[Before-and-after page screenshots]
BEGIN
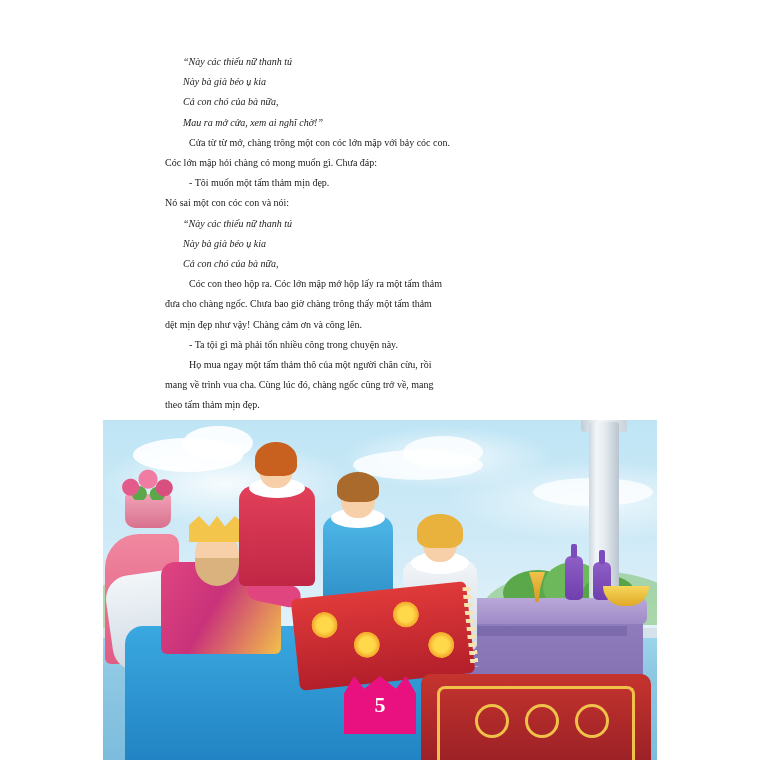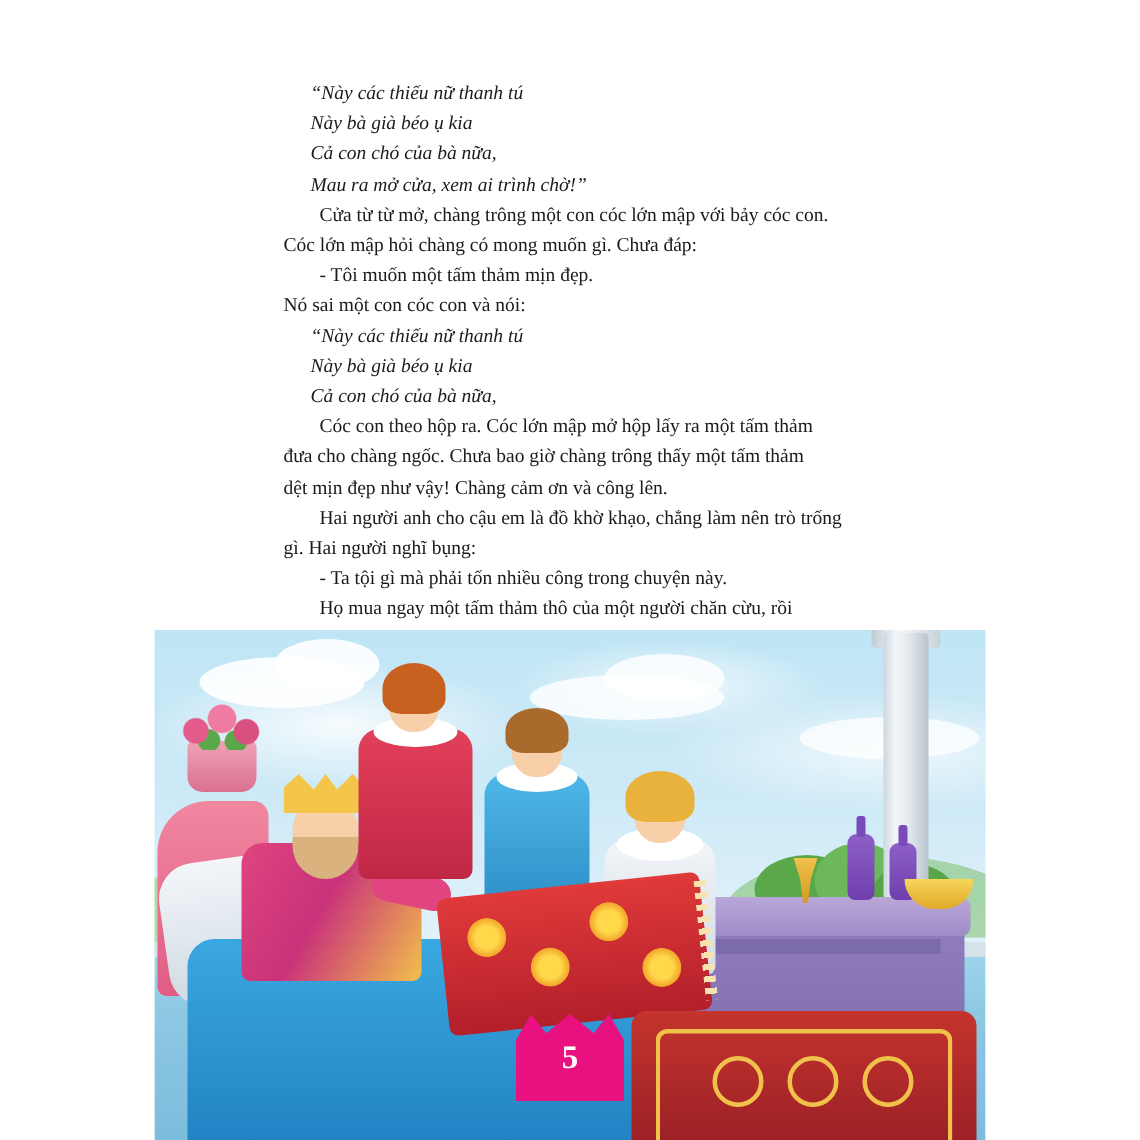--- a/index.html
+++ b/index.html
@@ -27,11 +27,10 @@
     left: 165px;
     top: 52px;
     width: 440px;
-    font-size: 13px;
+    font-size: 10px;
     line-height: 20.2px;
     color: #1a1a1a;
     text-align: left;
-    margin-left: 24px;
   }
   .line { white-space: pre-wrap; }
   .verse {

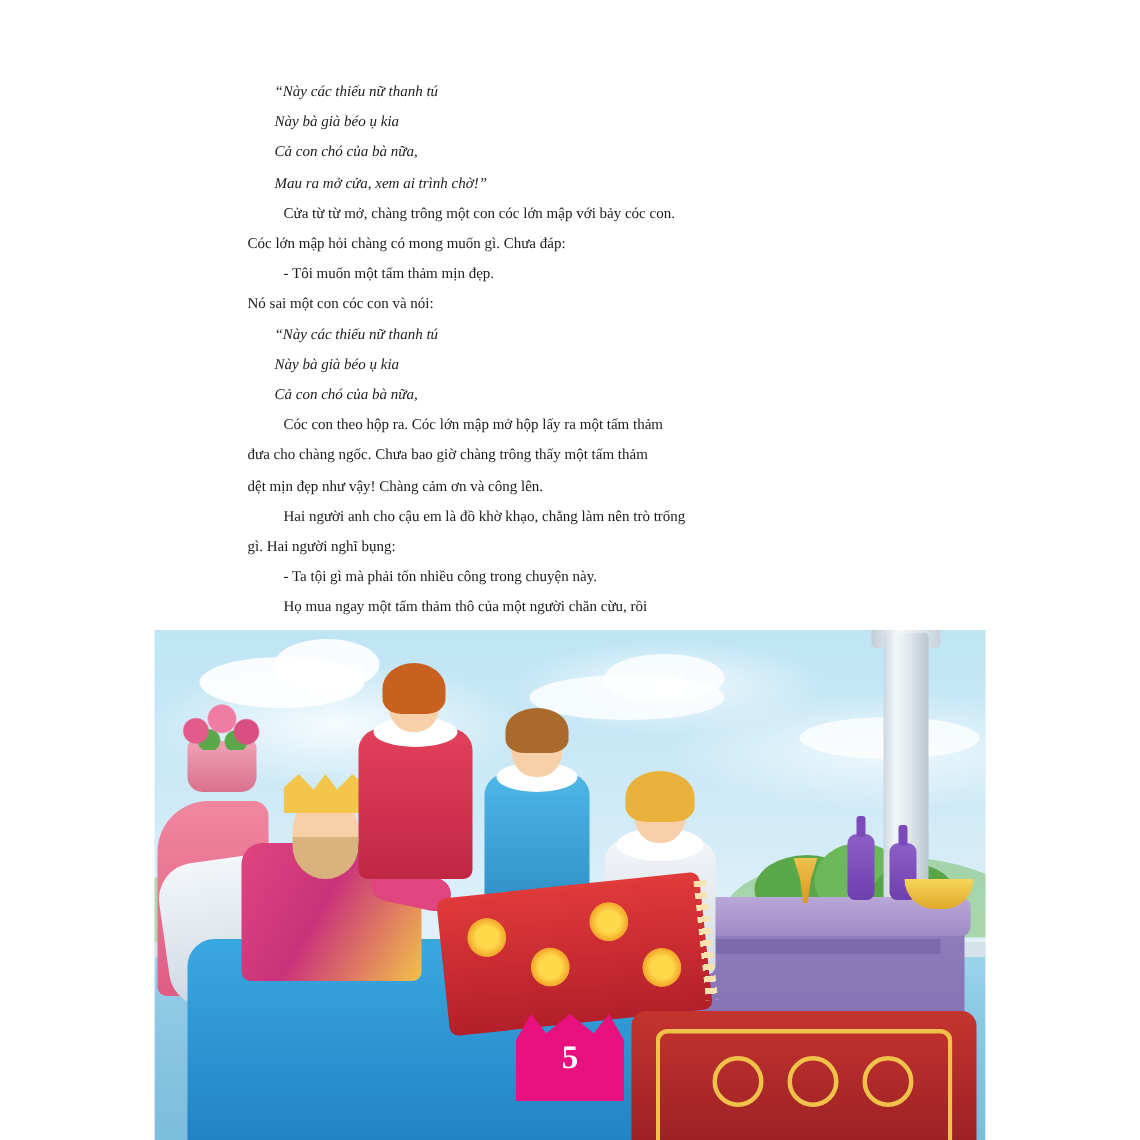--- a/index.html
+++ b/index.html
@@ -310,7 +310,7 @@
       <div class="line">“Này các thiếu nữ thanh tú</div>
       <div class="line">Này bà già béo ụ kia</div>
       <div class="line">Cả con chó của bà nữa,</div>
-      <div class="line">Mau ra mở cửa, xem ai trình chờ!”</div>
+      <div class="line">Mau ra mở cửa, xem ai nghĩ chờ!”</div>
     </div>
 
     <div>

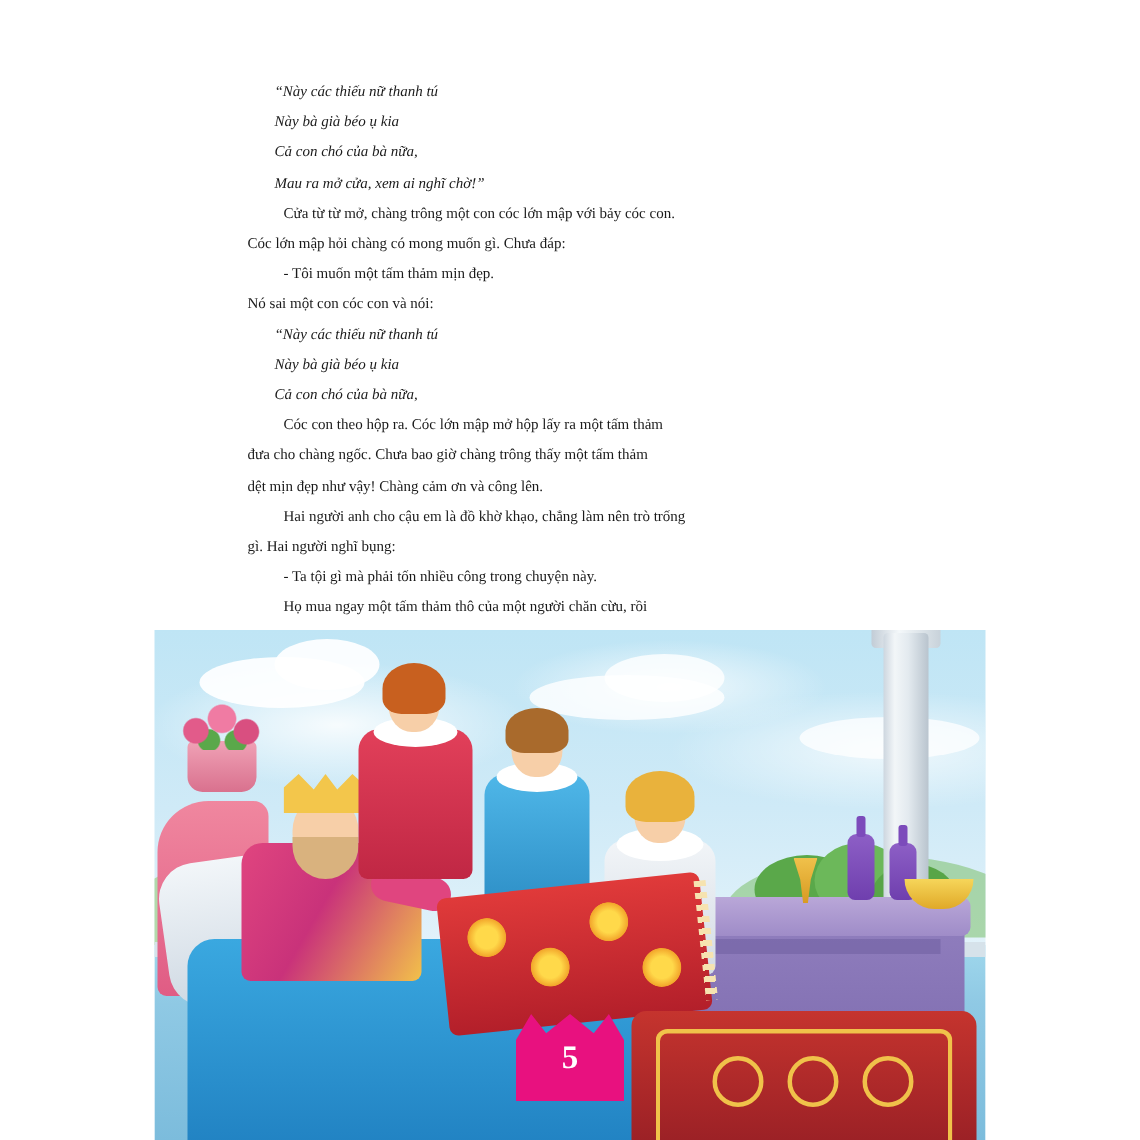--- a/index.html
+++ b/index.html
@@ -334,10 +334,6 @@
       <div class="line">dệt mịn đẹp như vậy! Chàng cảm ơn và công lên.</div>
     </div>
 
-    <div>
-      <div class="line para">Hai người anh cho cậu em là đồ khờ khạo, chẳng làm nên trò trống</div>
-      <div class="line">gì. Hai người nghĩ bụng:</div>
-    </div>
 
     <div class="line dash">- Ta tội gì mà phải tốn nhiều công trong chuyện này.</div>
END
## Your assignment
Omit every picture while printing the data word for word.

## Finished exercise
--- a/index.html
+++ b/index.html
@@ -27,11 +27,10 @@
     left: 165px;
     top: 52px;
     width: 440px;
-    font-size: 13px;
+    font-size: 10px;
     line-height: 20.2px;
     color: #1a1a1a;
     text-align: left;
-    margin-left: 24px;
   }
   .line { white-space: pre-wrap; }
   .verse {

--- a/index.html
+++ b/index.html
@@ -310,7 +310,7 @@
       <div class="line">“Này các thiếu nữ thanh tú</div>
       <div class="line">Này bà già béo ụ kia</div>
       <div class="line">Cả con chó của bà nữa,</div>
-      <div class="line">Mau ra mở cửa, xem ai trình chờ!”</div>
+      <div class="line">Mau ra mở cửa, xem ai nghĩ chờ!”</div>
     </div>
 
     <div>

--- a/index.html
+++ b/index.html
@@ -334,10 +334,6 @@
       <div class="line">dệt mịn đẹp như vậy! Chàng cảm ơn và công lên.</div>
     </div>
 
-    <div>
-      <div class="line para">Hai người anh cho cậu em là đồ khờ khạo, chẳng làm nên trò trống</div>
-      <div class="line">gì. Hai người nghĩ bụng:</div>
-    </div>
 
     <div class="line dash">- Ta tội gì mà phải tốn nhiều công trong chuyện này.</div>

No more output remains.